* **REQUIRED WORK**:
Go through the following data and transcribe exactly the stretch of lines from the one holding "- Nguyen Van" to the one holding "Vu Dinh Hung**, Nguyen Thanh Cong***", both included.

* **DATASET RECORDS**:
- - - - - - -

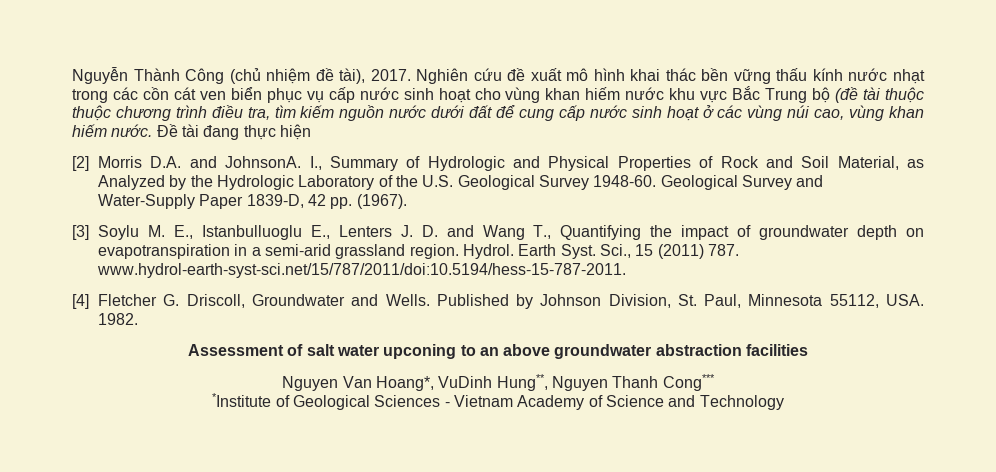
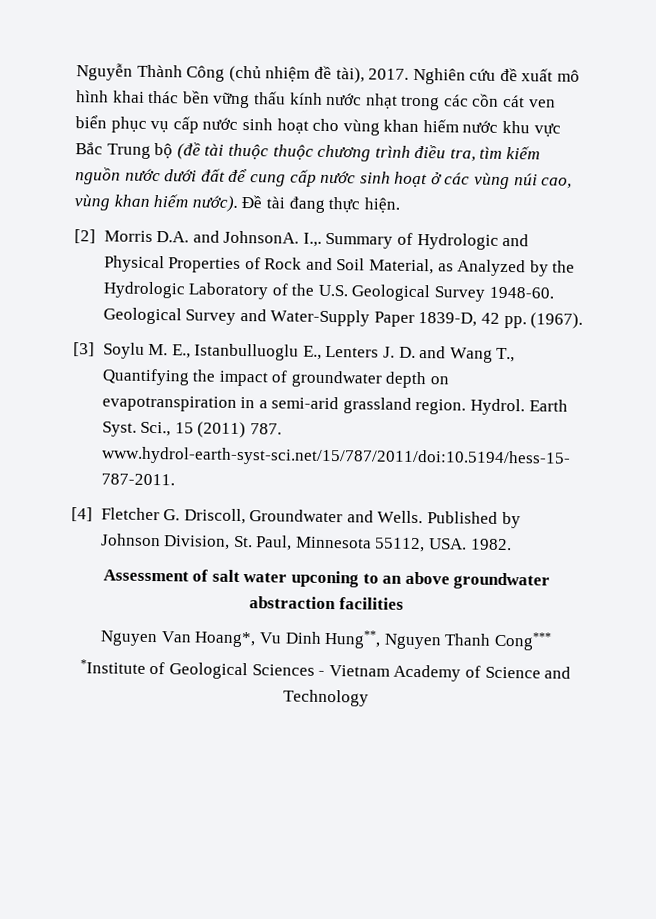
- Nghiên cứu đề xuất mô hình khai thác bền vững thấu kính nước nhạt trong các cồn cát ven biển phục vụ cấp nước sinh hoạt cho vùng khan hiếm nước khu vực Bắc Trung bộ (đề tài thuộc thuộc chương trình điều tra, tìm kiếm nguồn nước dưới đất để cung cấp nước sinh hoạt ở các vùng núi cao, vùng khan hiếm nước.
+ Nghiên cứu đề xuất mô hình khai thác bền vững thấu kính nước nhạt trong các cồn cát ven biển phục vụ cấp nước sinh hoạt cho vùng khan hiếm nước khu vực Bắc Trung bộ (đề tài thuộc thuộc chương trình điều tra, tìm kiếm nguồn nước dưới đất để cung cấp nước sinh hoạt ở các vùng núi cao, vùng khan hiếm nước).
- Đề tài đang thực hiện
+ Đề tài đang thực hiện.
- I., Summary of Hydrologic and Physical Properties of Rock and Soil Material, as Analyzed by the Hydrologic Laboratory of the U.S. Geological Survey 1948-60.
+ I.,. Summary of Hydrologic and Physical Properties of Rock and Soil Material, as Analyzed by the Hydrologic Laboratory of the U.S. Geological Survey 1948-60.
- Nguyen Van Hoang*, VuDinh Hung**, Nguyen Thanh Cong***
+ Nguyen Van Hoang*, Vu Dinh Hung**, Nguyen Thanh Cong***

- - - - - - -

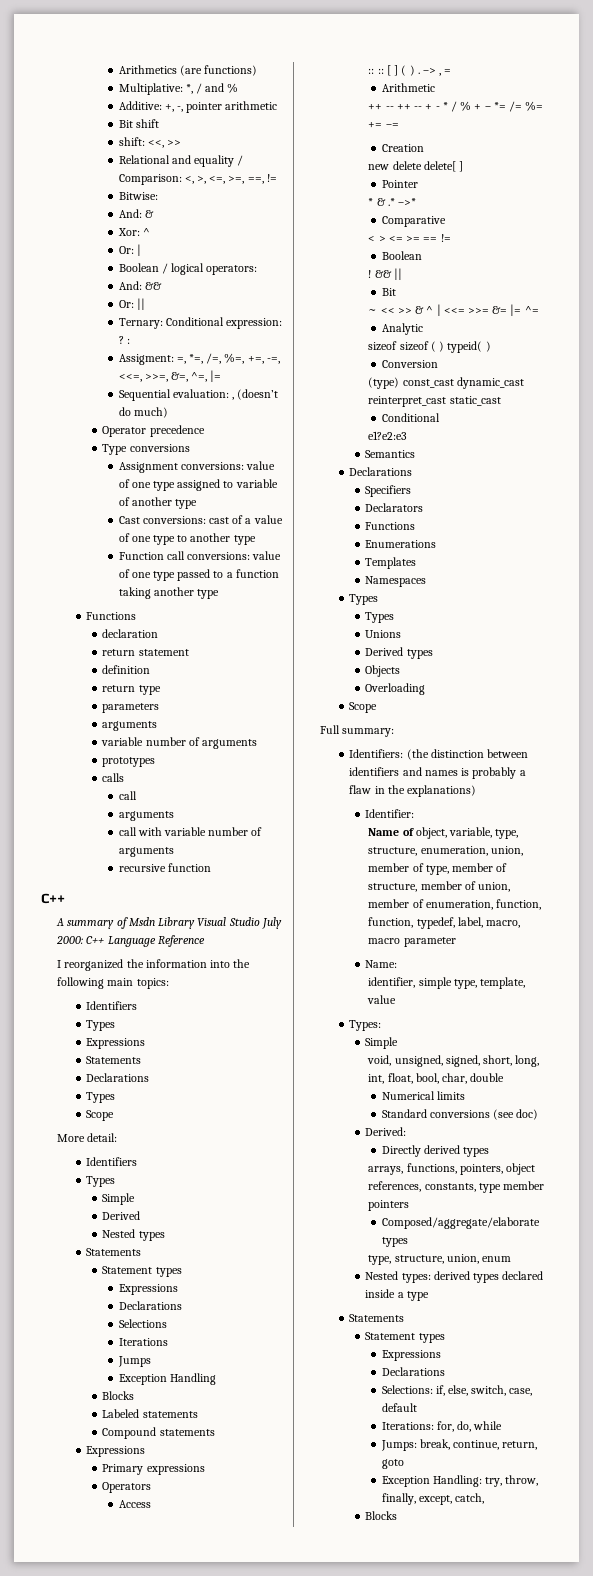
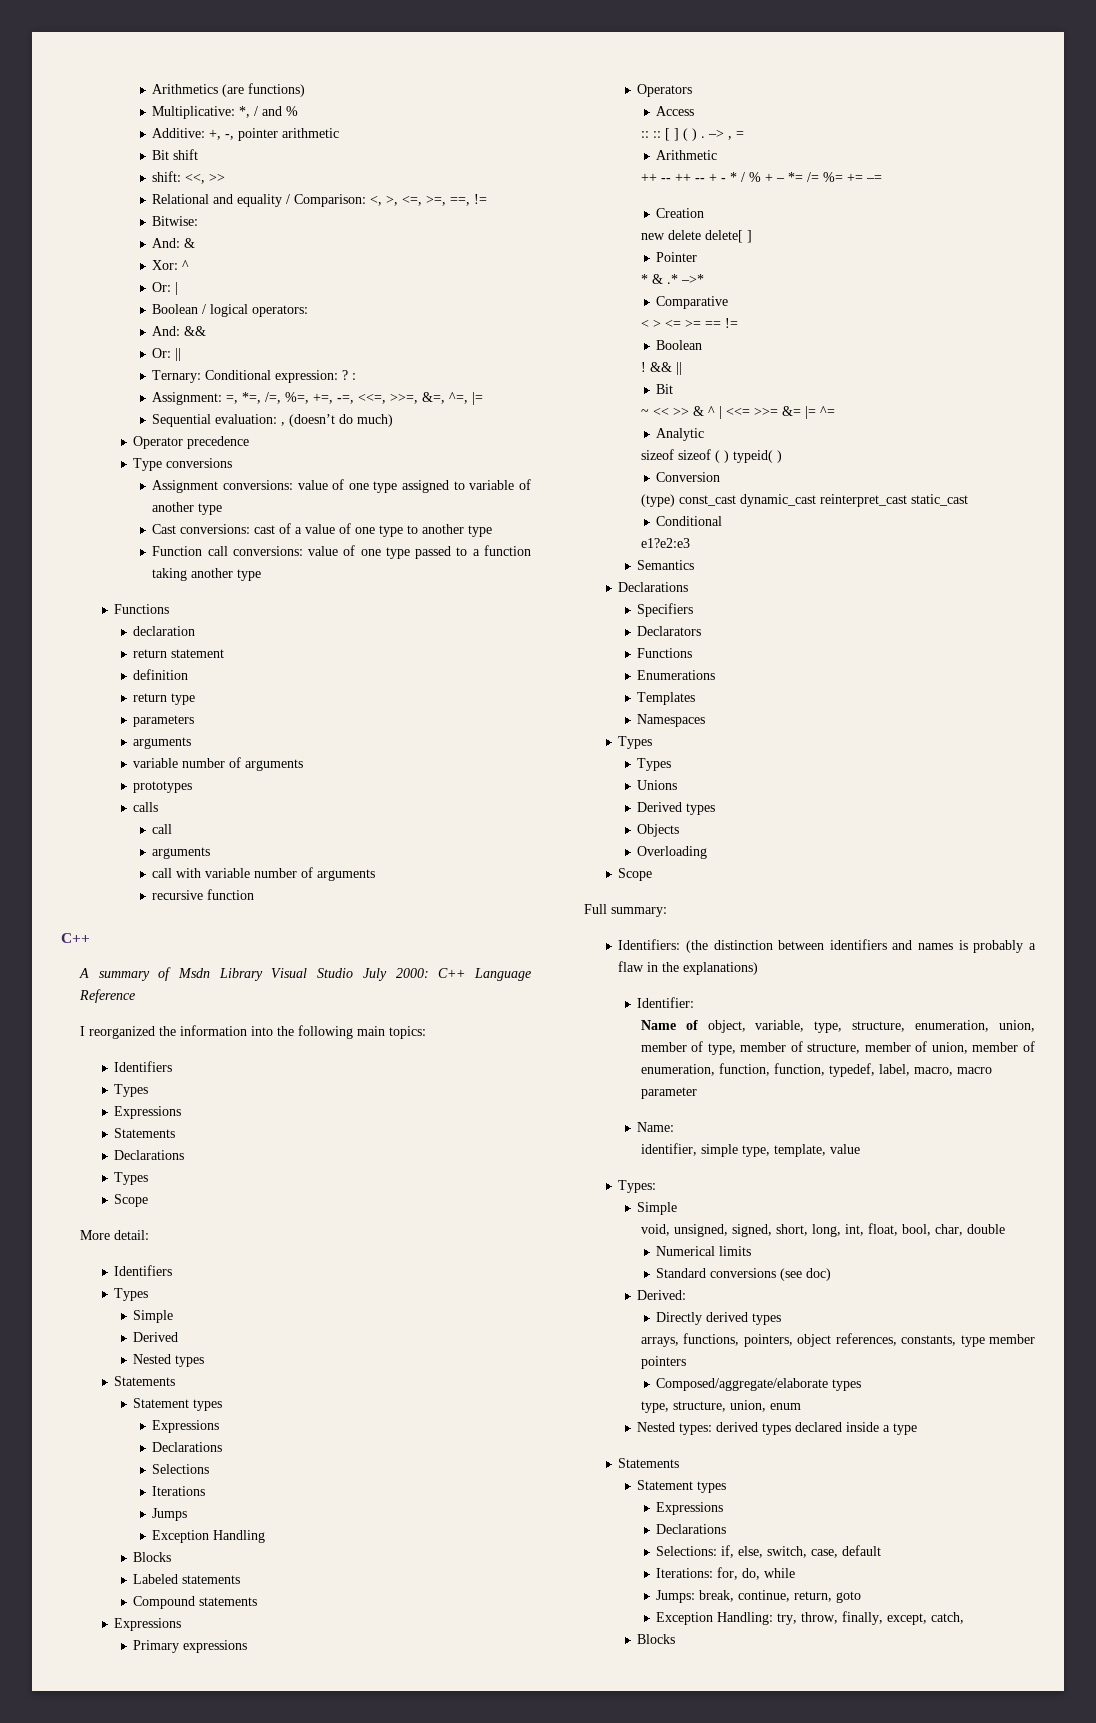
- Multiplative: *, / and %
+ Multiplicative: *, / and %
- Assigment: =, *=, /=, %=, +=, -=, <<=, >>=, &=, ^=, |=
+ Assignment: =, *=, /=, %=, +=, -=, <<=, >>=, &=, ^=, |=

- - - - - - -

* **EXERCISE RESULT**:
- Nguyen Van Hoang*, VuDinh Hung**, Nguyen Thanh Cong***
+ Nguyen Van Hoang*, Vu Dinh Hung**, Nguyen Thanh Cong***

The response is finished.